Image der Deutschtürken verändern

Jetzt gehe es darum, die «verschiedenen Kulturen einander näher zu bringen», sagt Aylin Selcuk. Die 20-Jährige ist eine Art Vorzeige-Deutschtürkin, die sich obendrein engagiert. Ihr Verein «Deukische Generation» hilft Kindern von Einwanderern bei der Integration - sei es durch Hausaufgabenhilfe oder mit Jobmessen. Schirmherrin des Vereins ist die Integrationsbeauftragte der Bundesregierung, Maria Böhmer (CDU).
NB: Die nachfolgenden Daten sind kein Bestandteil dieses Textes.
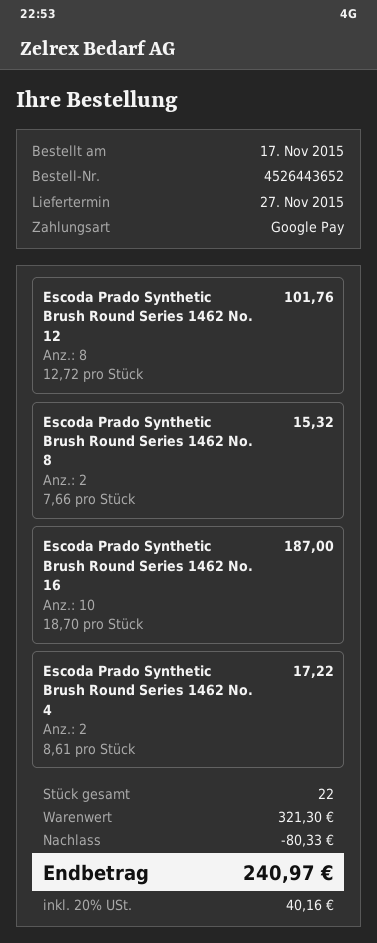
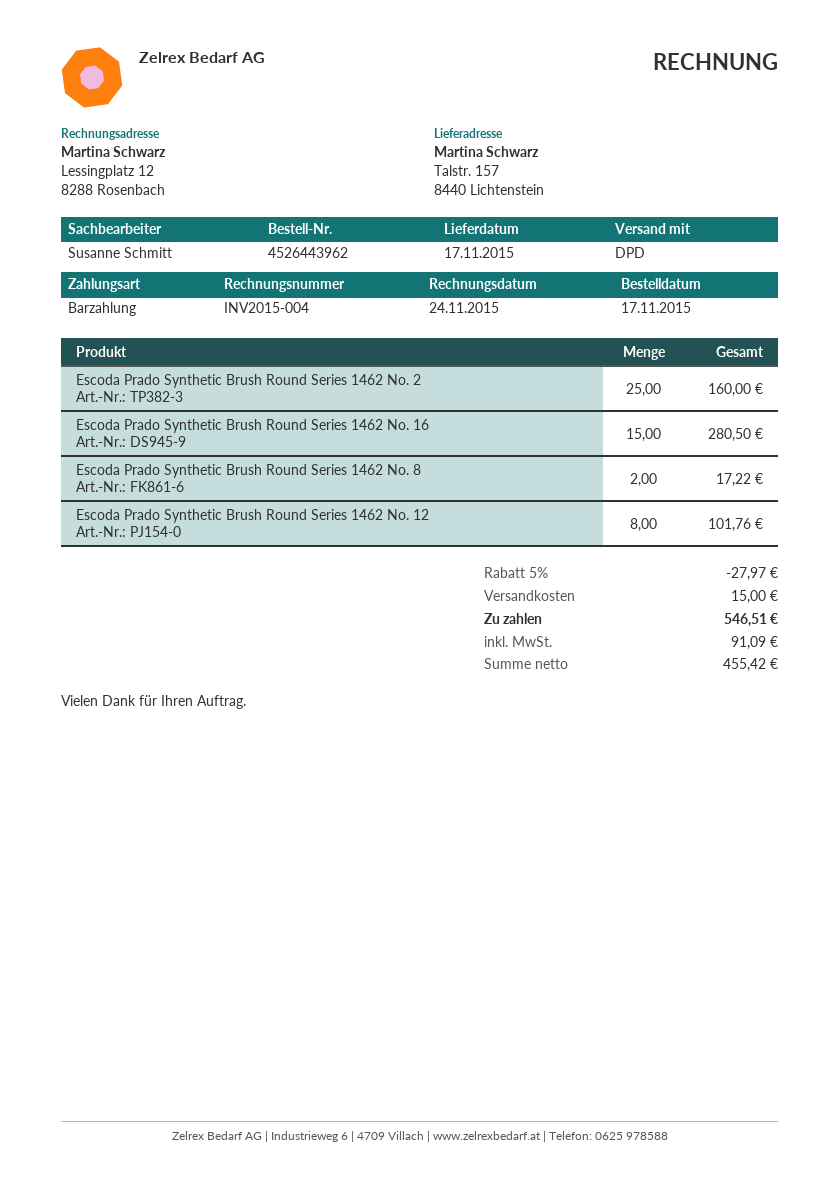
order number: 4526443652 -> 4526443962
delivery date: 2015-11-27 -> 2015-11-17
payment method: Google Pay -> cash
Escoda Prado Synthetic Brush Round Series 1462 No. 8: 2 for 15.32 -> 2 for 17.22
Escoda Prado Synthetic Brush Round Series 1462 No. 16: 10 for 187.00 -> 15 for 280.50
Escoda Prado Synthetic Brush Round Series 1462 No. 4: 2 for 17.22 -> none
Escoda Prado Synthetic Brush Round Series 1462 No. 2: none -> 25 for 160.00
discount: 80.33 -> 27.97
shipping: none -> 15.00
tax: 40.16 -> 91.09
total: 240.97 -> 546.51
Die Idee der «Langen Nacht» findet Selcuk gut, auch wenn sie selbst noch keine Einladung erhalten habe. Viel wichtiger sei aber, dass wirklich die Bürger erreicht würden, damit nicht nur das mit dem Thema Integration ohnehin befasste «übliche Personal» zusammenkomme.

Eine solche Veranstaltung könne das Image der Deutschtürken verändern und helfen, Vorurteile abbauen, sagt Selcuk. Weg vom Ausländer-Image, dass insbesondere der Selbstwahrnehmung der jungen Deutschtürken überhaupt nicht mehr entspreche, hin zu einer Normalität als binationaler Bürger. Deshalb will auch Kolat nicht den Integrationsgedanken in den Vordergrund stellen, wenn er über das Projekt «Lange Nacht der Deutschtürken redet. «Es geht nicht um Integration, sondern um den Beitrag, den die Deutschtürken in Deutschland leisten», sagt Kolat. «Wir wollen Normalität zeigen.»